慶應義塾大学
2017年度春学期

Operating Systems

2017年度春学期
開講場所：SFC
授業形態：講義
担当: Rodney Van Meter
E-mail: rdv@sfc.keio.ac.jp

第11回 5月18日プロセス間通信、コンカランシー、デッドロック
Lecture 11, May 18: Inter-process Communication, Concurrency, Deadlock

Outline

Our goal today is to get to Mars.

Inter-Process Communication
- Types and purposes of IPC
- Pipes
- Message passing v. shared memory
Synchronization
- Basic Synchronization: Interrupts, Race Conditions and Critical Sections
- Simple Software Solutions
- Semaphores
- Mutexes
- Monitors
Problems: Deadlock and More

Dining Philosophers: Resource allocation and deadlock
Readers and Writers: Consistency
Sleeping Barber: Requesting service
Granularity of Locking
Priority Inversion on Mars

Finding the Trap Instruction

Some old info you might find useful:

The assembly code exercise produced interesting results. The different approaches of the library codes, even among Linux distributions, showed various choices in library design: trading shared code versus efficiency and modularity. Some of the differences are probably also due to different executable file formats, such as ELF, which we will not go into; tradeoffs there include efficiency of loading the file from disk, support for shared libraries, monitoring and debugging. You may want to compare your results with the other members of the class.
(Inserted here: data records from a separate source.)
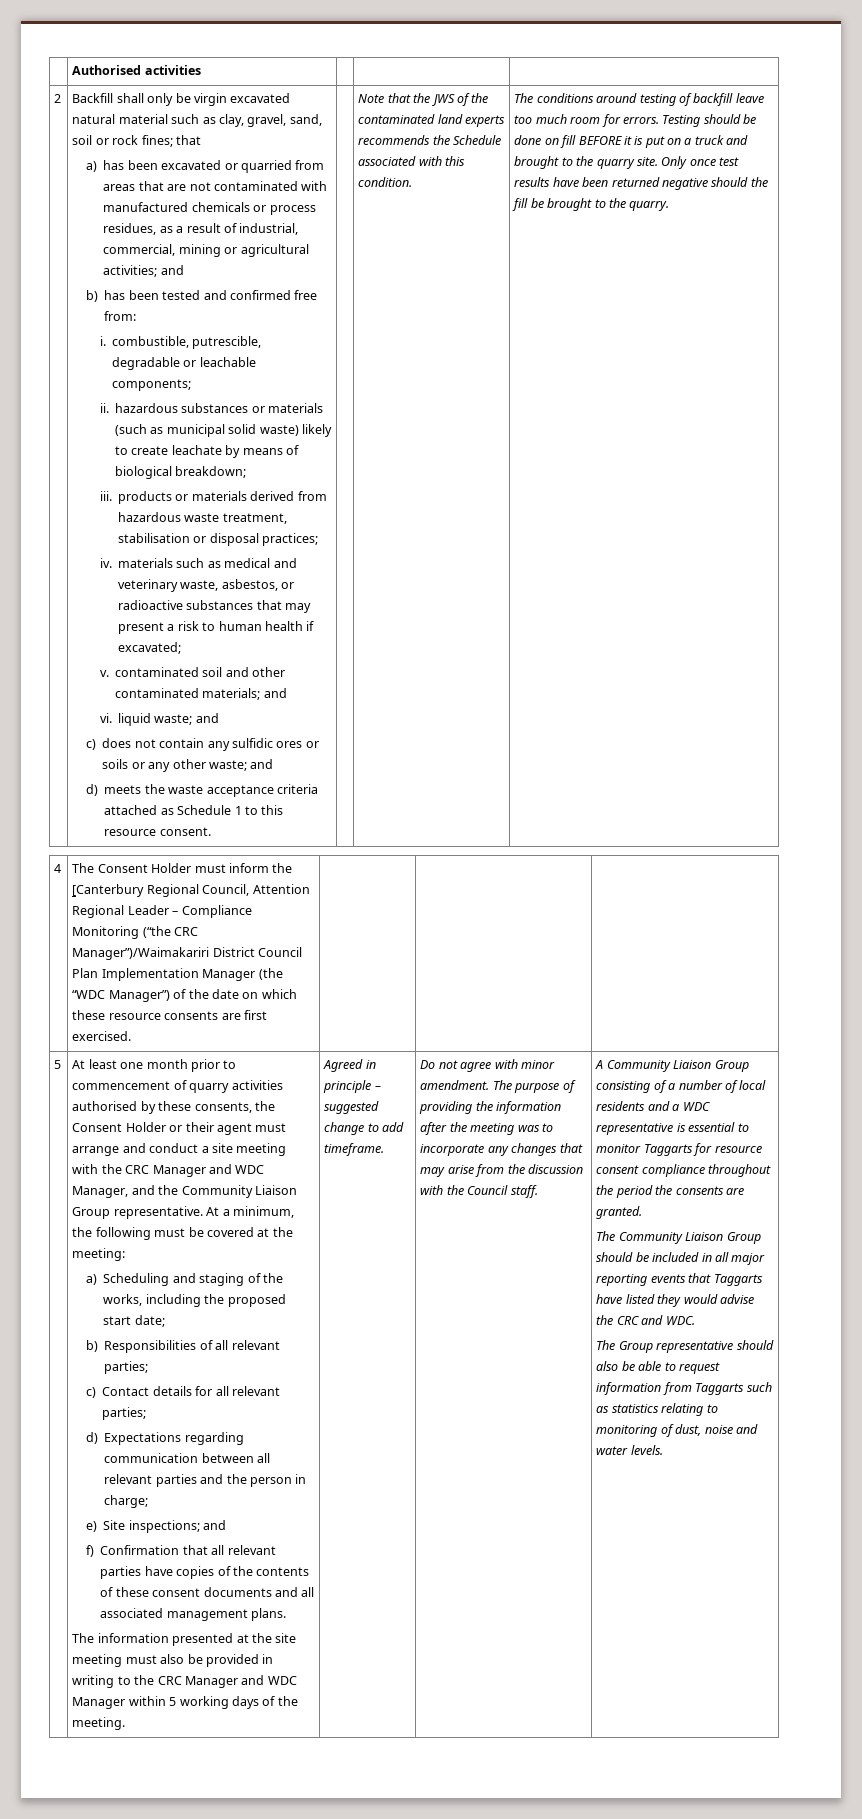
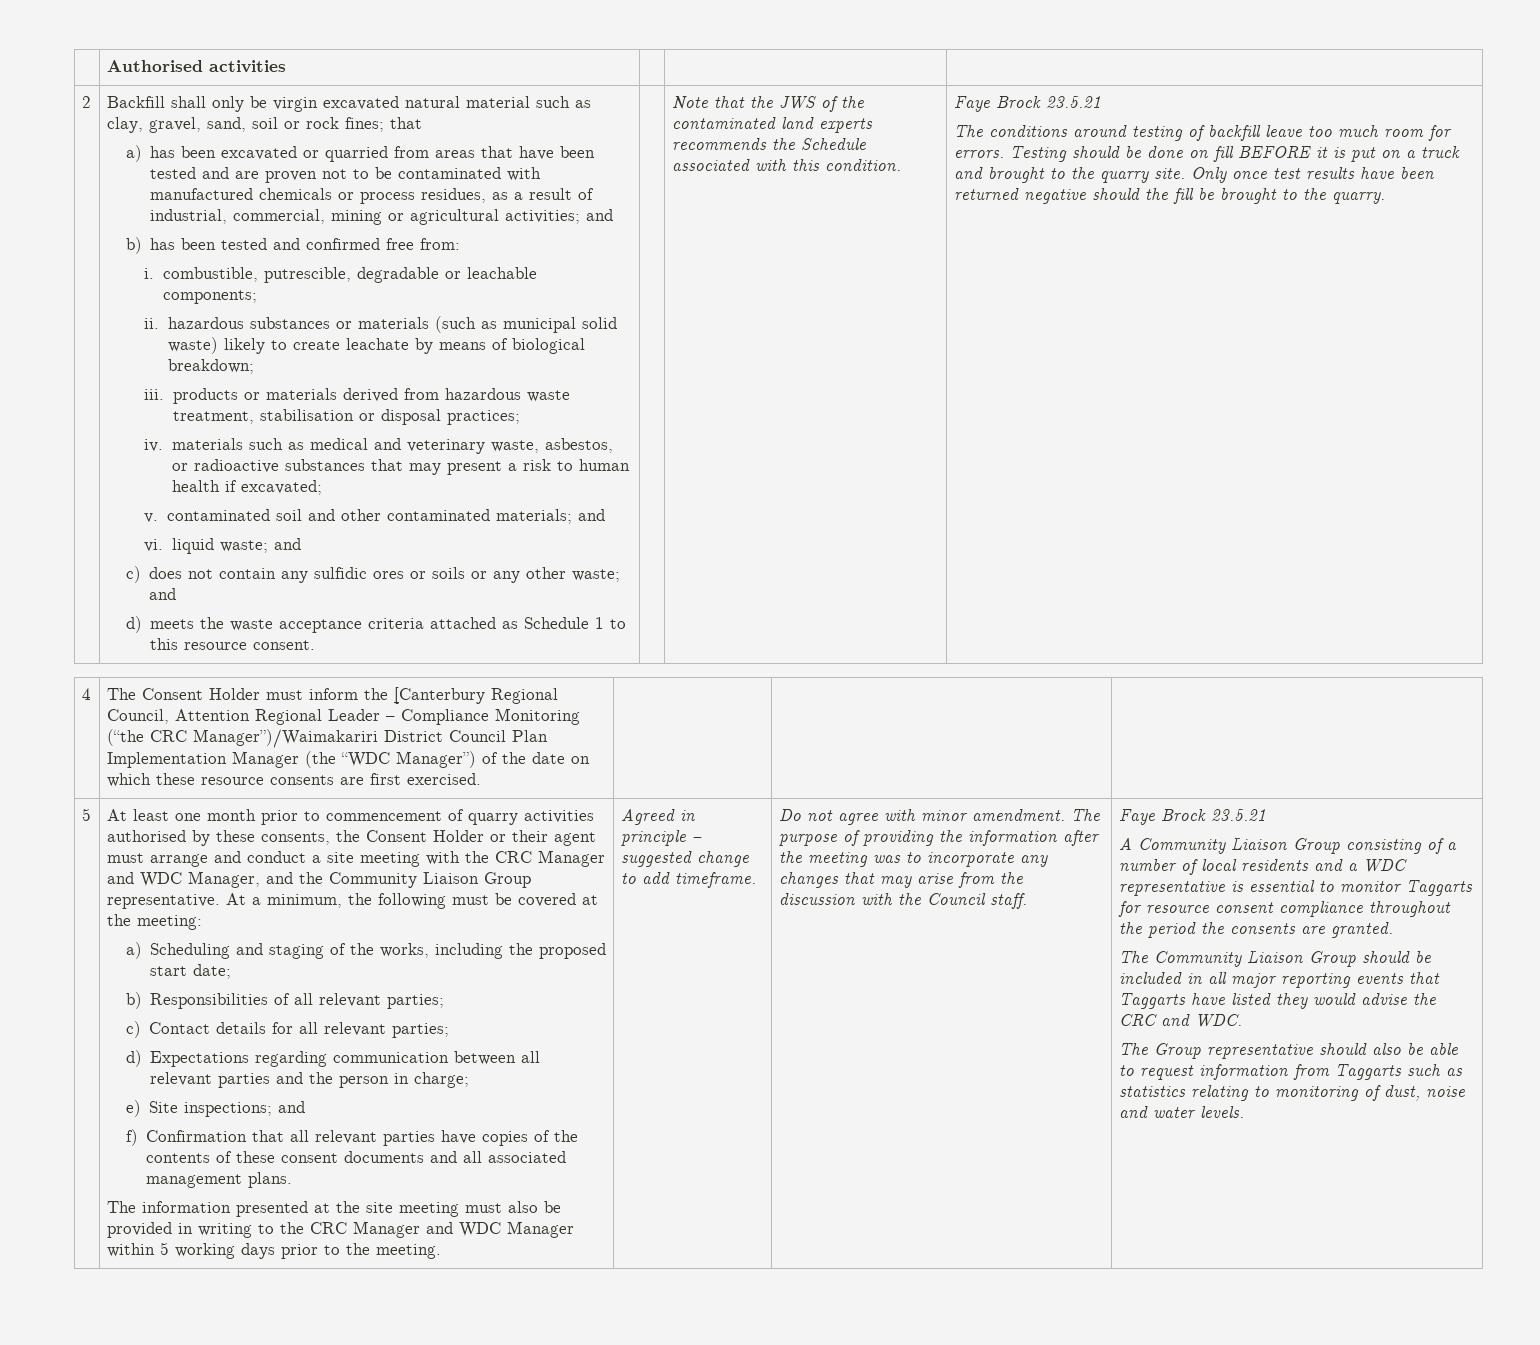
- a) has been excavated or quarried from areas that are not contaminated with manufactured chemicals or process residues, as a result of industrial, commercial, mining or agricultural activities; and
+ a) has been excavated or quarried from areas that have been tested and are proven not to be contaminated with manufactured chemicals or process residues, as a result of industrial, commercial, mining or agricultural activities; and
- Note that the JWS of the contaminated land experts recommends the Schedule associated with this condition.
+ Note that the JWS of the contaminated land experts recommends the Schedule associated with this condition. | Faye Brock 23.5.21
- The information presented at the site meeting must also be provided in writing to the CRC Manager and WDC Manager within 5 working days of the meeting.
+ The information presented at the site meeting must also be provided in writing to the CRC Manager and WDC Manager within 5 working days prior to the meeting.
- The purpose of providing the information after the meeting was to incorporate any changes that may arise from the discussion with the Council staff.
+ The purpose of providing the information after the meeting was to incorporate any changes that may arise from the discussion with the Council staff. | Faye Brock 23.5.21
But no one actually found the instruction that traps into the kernel. Everyone stopped at a call instruction, which calls a subroutine but not the kernel itself. Even the apparent calls to a function called write are actually library calls.

On my Linux Fedora Core 6 box using an i686 kernel with an Intel Celeron M microprocessor, the assembly version of the program looks something like this:

	.file	"tmp-write.c"
	.section	.rodata
.LC0:
	.string	"123"
	.text
.globl main
	.type	main, @function
main:
	leal	4(%esp), %ecx
	andl	$-16, %esp
	pushl	-4(%ecx)
	pushl	%ebp
	movl	%esp, %ebp
	pushl	%ecx
	subl	$36, %esp
	movl	$.LC0, -8(%ebp)
	movl	$3, 8(%esp)
	movl	-8(%ebp), %eax
	movl	%eax, 4(%esp)
	movl	$1, (%esp)
	call	write
	movl	$0, %eax
	addl	$36, %esp
	popl	%ecx
	popl	%ebp
	leal	-4(%ecx), %esp
	ret
	.size	main, .-main
	.ident	"GCC: (GNU) 4.1.1 20070105 (Red Hat 4.1.1-51)"
	.section	.note.GNU-stack,"",@progbits

The starting of the actual program proceeds roughly as follows:

(magic number check finds ELF executable)

_start
__libc_start_main@plt
_dl_runtime_resolve
_dl_fixup 
(approximately 1400 instructions later...)
_init
call_gmon_start (only for programs using gmon monitoring)
(approximately 100 instructions later...)
main

Once we get to main, it's only thirteen instructions to write(), right? Not quite. That call write instruction actually calls a library wrapper routine that does various things before actually making the system call...

call write
_dl_runtime_resolve
_dl_fixup
_dl_lookup_symbol_x
(calls strcmp, do_lookup_x...)
(approximately 700 instructions later, hit a break point...)
(gdb) stepi
0x0021e018 in write () from /lib/libc.so.6
1: x/i $pc  0x21e018 :	jne    0x21e03c 
(gdb) 
0x0021e01a in __write_nocancel () from /lib/libc.so.6
1: x/i $pc  0x21e01a <__write_nocancel>:	push   %ebx
(gdb) 
0x0021e01b in __write_nocancel () from /lib/libc.so.6
1: x/i $pc  0x21e01b <__write_nocancel+1>:	mov    0x10(%esp),%edx
(gdb) 
0x0021e01f in __write_nocancel () from /lib/libc.so.6
1: x/i $pc  0x21e01f <__write_nocancel+5>:	mov    0xc(%esp),%ecx
(gdb) 
0x0021e023 in __write_nocancel () from /lib/libc.so.6
1: x/i $pc  0x21e023 <__write_nocancel+9>:	mov    0x8(%esp),%ebx
(gdb) 
0x0021e027 in __write_nocancel () from /lib/libc.so.6
1: x/i $pc  0x21e027 <__write_nocancel+13>:	mov    $0x4,%eax
(gdb) 
0x0021e02c in __write_nocancel () from /lib/libc.so.6
1: x/i $pc  0x21e02c <__write_nocancel+18>:	call   *%gs:0x10
(gdb) 
0x0095c400 in __kernel_vsyscall ()
1: x/i $pc  0x95c400 <__kernel_vsyscall>:	int    $0x80

Breakpoint 4, 0x001bc400 in __kernel_vsyscall ()
(gdb) where
#0  0x001bc400 in __kernel_vsyscall ()
#1  0x0027b033 in __write_nocancel () from /lib/libc.so.6
#2  0x08048387 in main () at tmp-write.c:7
(gdb) x/2i __kernel_vsyscall
0x1bc400 <__kernel_vsyscall>:	int    $0x80
0x1bc402 <__kernel_vsyscall+2>:	ret    
(gdb)

Inter-Process Communication

Types and Purposes of Inter-Process Communication (IPC)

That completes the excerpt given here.